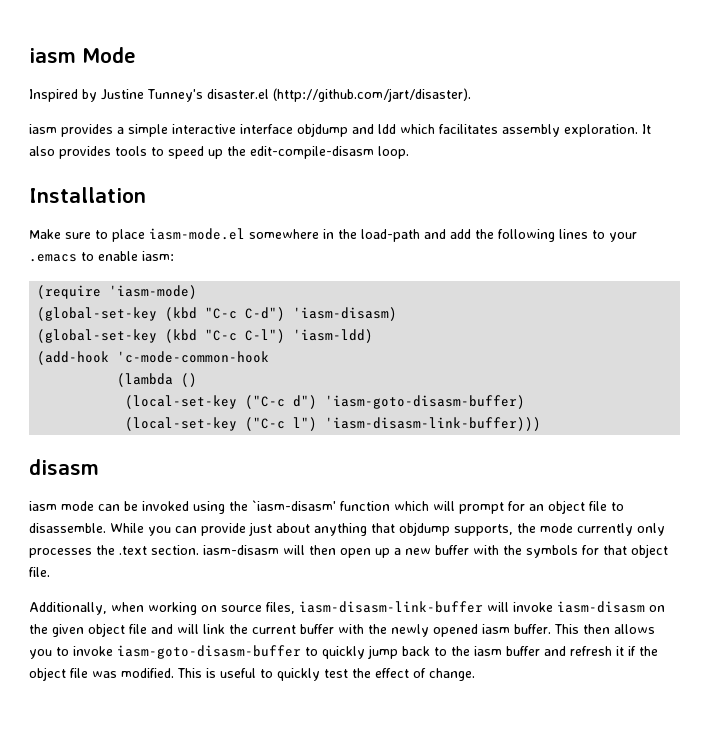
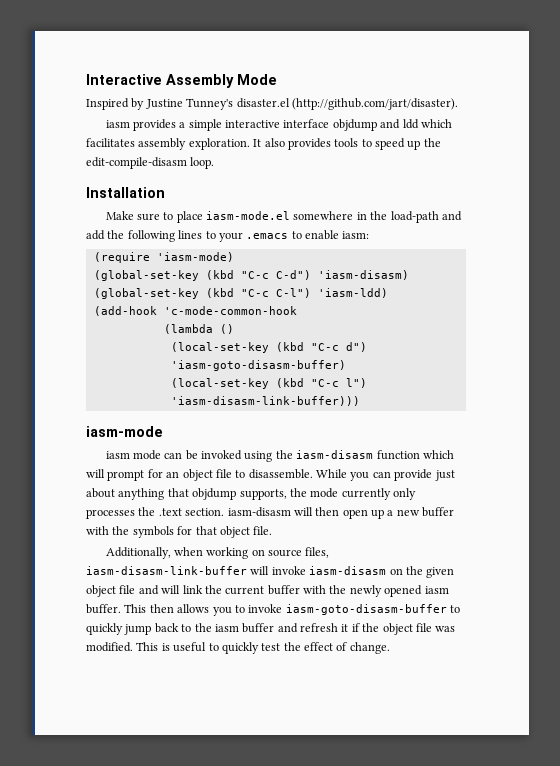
[29,48,76,63] iasm -> [86,74,234,88] Interactive Assembly
[245,395,286,409] ("C-c -> [275,342,339,352] (kbd "C-c
[245,417,286,431] ("C-c -> [275,378,339,388] (kbd "C-c
[29,459,99,475] disasm -> [86,426,163,437] iasm-mode
[252,500,336,511] `iasm-disasm' -> [296,450,374,459] iasm-disasm

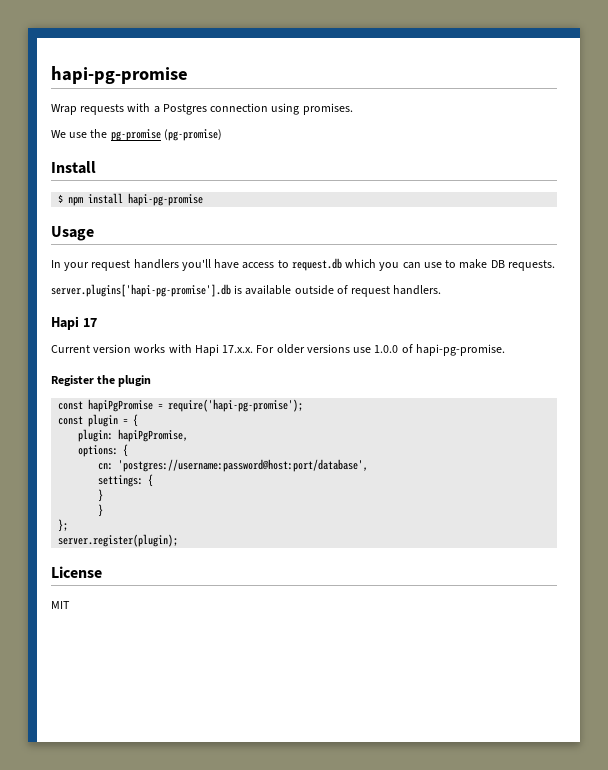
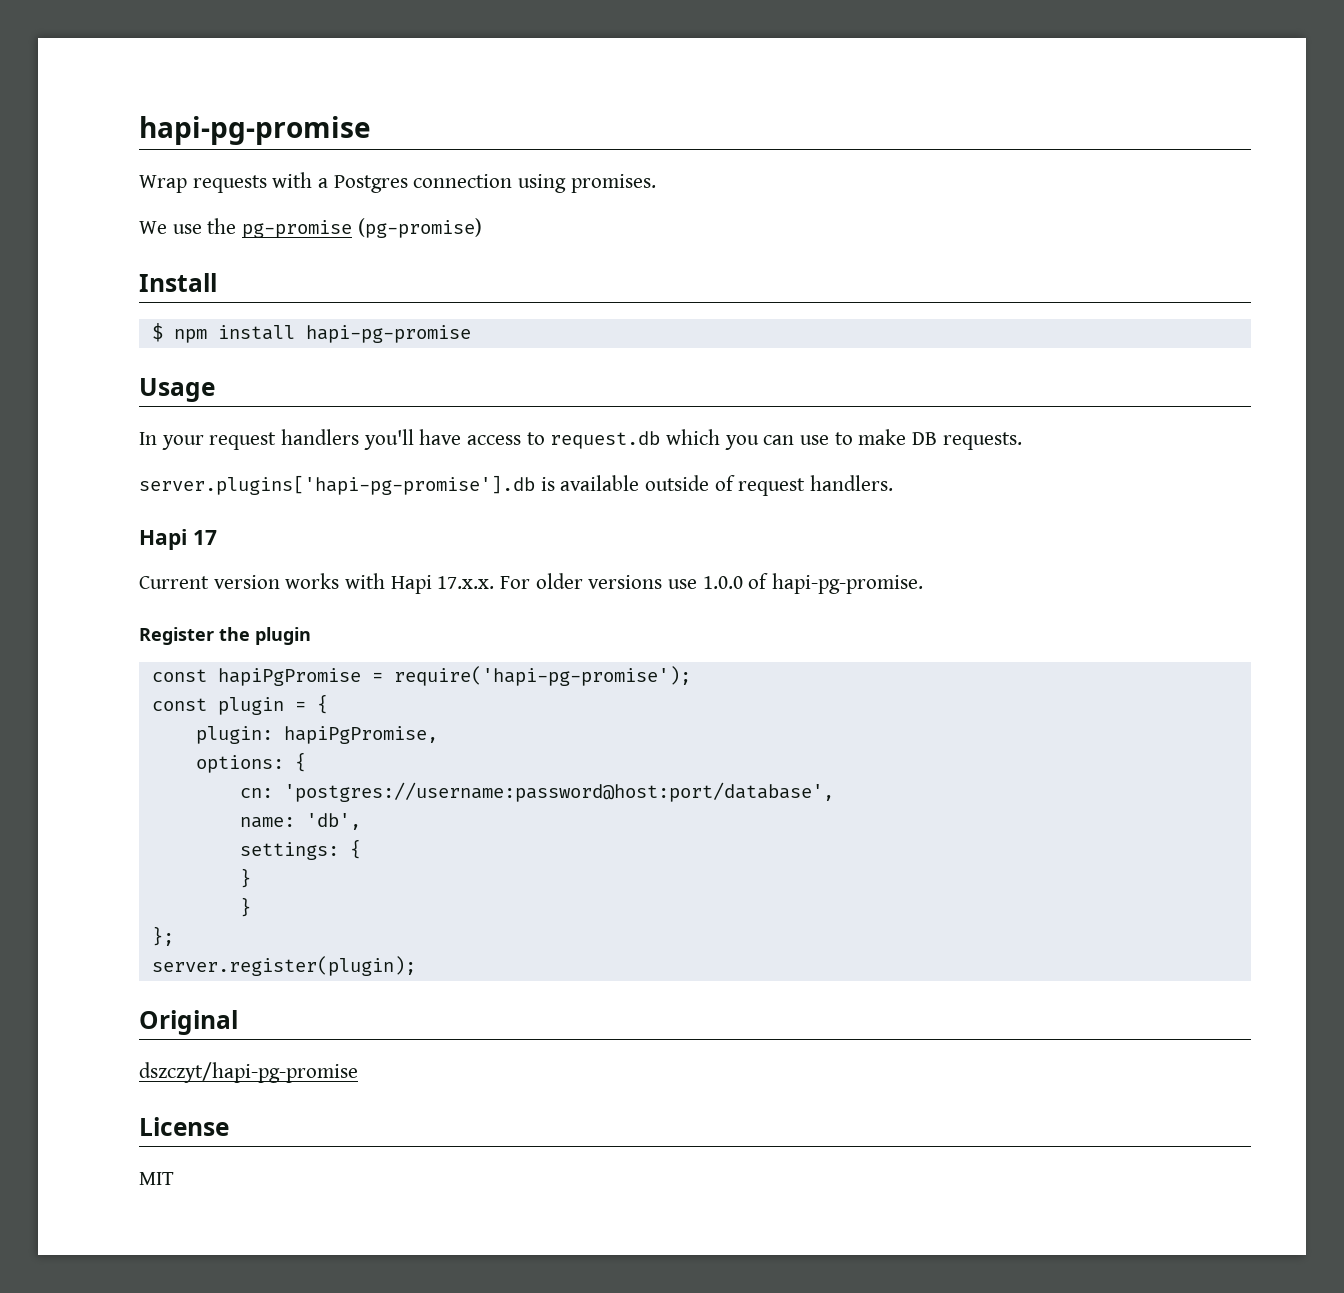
(369, 465) none -> [239,813,361,830] // name: 'db',
(179, 540) none -> [139,1010,238,1035] [139,1062,358,1083] // Original // dszczyt/hapi-pg-promise

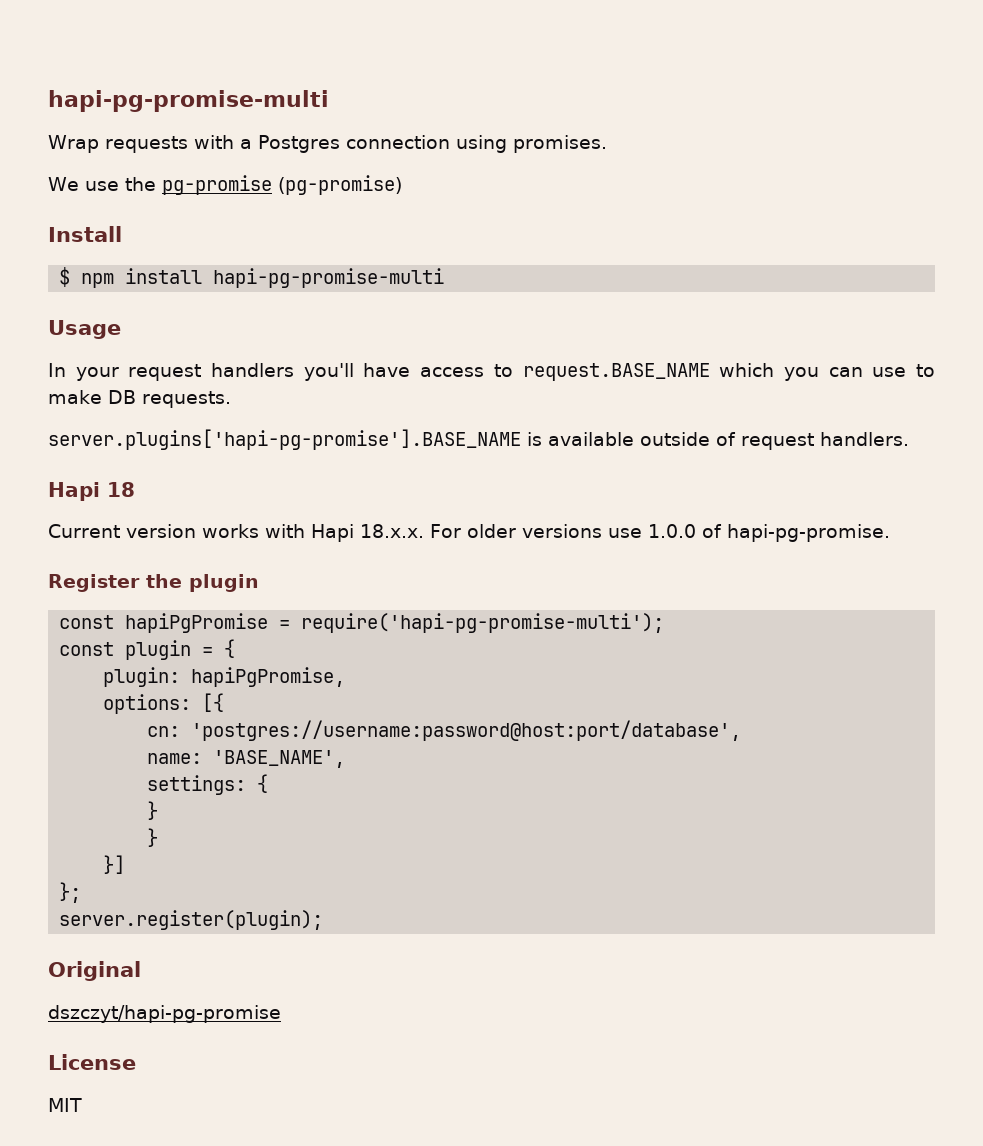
[139,116,371,145] hapi-pg-promise -> [48,90,329,112] hapi-pg-promise-multi
[305,325,471,343] hapi-pg-promise -> [213,268,445,288] hapi-pg-promise-multi
[550,431,661,449] request.db -> [522,363,710,381] request.BASE_NAME
[139,475,535,495] server.plugins['hapi-pg-promise'].db -> [48,429,521,450] server.plugins['hapi-pg-promise'].BASE_NAME
[192,530,217,545] 17 -> [107,482,135,497] 18
[437,576,495,589] 17.x.x. -> [360,524,424,538] 18.x.x.
[393,666,691,686] require('hapi-pg-promise'); -> [301,613,665,633] require('hapi-pg-promise-multi');
[294,752,306,772] { -> [202,693,225,712] [{
[305,813,361,830] 'db', -> [213,750,346,768] 'BASE_NAME',
(251, 907) none -> [103,855,126,874] // }]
------------
What to do =
Give the entries again exactly. Pictures stay out.

Answer section =
[29,48,76,63] iasm -> [86,74,234,88] Interactive Assembly
[245,395,286,409] ("C-c -> [275,342,339,352] (kbd "C-c
[245,417,286,431] ("C-c -> [275,378,339,388] (kbd "C-c
[29,459,99,475] disasm -> [86,426,163,437] iasm-mode
[252,500,336,511] `iasm-disasm' -> [296,450,374,459] iasm-disasm

(369, 465) none -> [239,813,361,830] // name: 'db',
(179, 540) none -> [139,1010,238,1035] [139,1062,358,1083] // Original // dszczyt/hapi-pg-promise

[139,116,371,145] hapi-pg-promise -> [48,90,329,112] hapi-pg-promise-multi
[305,325,471,343] hapi-pg-promise -> [213,268,445,288] hapi-pg-promise-multi
[550,431,661,449] request.db -> [522,363,710,381] request.BASE_NAME
[139,475,535,495] server.plugins['hapi-pg-promise'].db -> [48,429,521,450] server.plugins['hapi-pg-promise'].BASE_NAME
[192,530,217,545] 17 -> [107,482,135,497] 18
[437,576,495,589] 17.x.x. -> [360,524,424,538] 18.x.x.
[393,666,691,686] require('hapi-pg-promise'); -> [301,613,665,633] require('hapi-pg-promise-multi');
[294,752,306,772] { -> [202,693,225,712] [{
[305,813,361,830] 'db', -> [213,750,346,768] 'BASE_NAME',
(251, 907) none -> [103,855,126,874] // }]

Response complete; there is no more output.